BEGIN

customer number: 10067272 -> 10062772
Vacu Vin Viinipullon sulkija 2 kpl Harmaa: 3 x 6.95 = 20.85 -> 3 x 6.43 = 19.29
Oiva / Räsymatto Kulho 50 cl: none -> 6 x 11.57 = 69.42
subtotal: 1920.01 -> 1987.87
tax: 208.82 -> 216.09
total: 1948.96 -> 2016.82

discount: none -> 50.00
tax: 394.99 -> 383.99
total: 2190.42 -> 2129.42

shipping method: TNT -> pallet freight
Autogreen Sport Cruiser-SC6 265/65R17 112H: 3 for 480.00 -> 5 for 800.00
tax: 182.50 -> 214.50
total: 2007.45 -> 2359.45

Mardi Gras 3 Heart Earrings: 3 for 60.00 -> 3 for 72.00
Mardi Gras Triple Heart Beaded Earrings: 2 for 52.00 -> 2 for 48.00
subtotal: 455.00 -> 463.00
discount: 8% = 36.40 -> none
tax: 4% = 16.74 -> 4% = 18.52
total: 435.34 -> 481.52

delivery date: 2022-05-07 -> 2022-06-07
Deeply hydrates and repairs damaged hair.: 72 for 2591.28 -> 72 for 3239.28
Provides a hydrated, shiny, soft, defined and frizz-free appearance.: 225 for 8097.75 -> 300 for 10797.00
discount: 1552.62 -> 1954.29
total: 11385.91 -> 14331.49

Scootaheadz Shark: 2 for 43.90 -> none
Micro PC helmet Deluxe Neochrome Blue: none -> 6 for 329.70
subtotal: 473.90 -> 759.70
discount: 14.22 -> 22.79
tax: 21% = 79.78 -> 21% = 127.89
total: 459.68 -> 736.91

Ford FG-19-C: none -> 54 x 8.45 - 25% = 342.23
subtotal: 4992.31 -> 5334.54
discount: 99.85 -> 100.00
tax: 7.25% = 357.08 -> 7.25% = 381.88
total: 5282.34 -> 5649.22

END

▶ YOUR GOAL: Using the listing above, print every entry exactly.

▶ TASK RESPONSE:
customer number: 10067272 -> 10062772
Vacu Vin Viinipullon sulkija 2 kpl Harmaa: 3 x 6.95 = 20.85 -> 3 x 6.43 = 19.29
Oiva / Räsymatto Kulho 50 cl: none -> 6 x 11.57 = 69.42
subtotal: 1920.01 -> 1987.87
tax: 208.82 -> 216.09
total: 1948.96 -> 2016.82

discount: none -> 50.00
tax: 394.99 -> 383.99
total: 2190.42 -> 2129.42

shipping method: TNT -> pallet freight
Autogreen Sport Cruiser-SC6 265/65R17 112H: 3 for 480.00 -> 5 for 800.00
tax: 182.50 -> 214.50
total: 2007.45 -> 2359.45

Mardi Gras 3 Heart Earrings: 3 for 60.00 -> 3 for 72.00
Mardi Gras Triple Heart Beaded Earrings: 2 for 52.00 -> 2 for 48.00
subtotal: 455.00 -> 463.00
discount: 8% = 36.40 -> none
tax: 4% = 16.74 -> 4% = 18.52
total: 435.34 -> 481.52

delivery date: 2022-05-07 -> 2022-06-07
Deeply hydrates and repairs damaged hair.: 72 for 2591.28 -> 72 for 3239.28
Provides a hydrated, shiny, soft, defined and frizz-free appearance.: 225 for 8097.75 -> 300 for 10797.00
discount: 1552.62 -> 1954.29
total: 11385.91 -> 14331.49

Scootaheadz Shark: 2 for 43.90 -> none
Micro PC helmet Deluxe Neochrome Blue: none -> 6 for 329.70
subtotal: 473.90 -> 759.70
discount: 14.22 -> 22.79
tax: 21% = 79.78 -> 21% = 127.89
total: 459.68 -> 736.91

Ford FG-19-C: none -> 54 x 8.45 - 25% = 342.23
subtotal: 4992.31 -> 5334.54
discount: 99.85 -> 100.00
tax: 7.25% = 357.08 -> 7.25% = 381.88
total: 5282.34 -> 5649.22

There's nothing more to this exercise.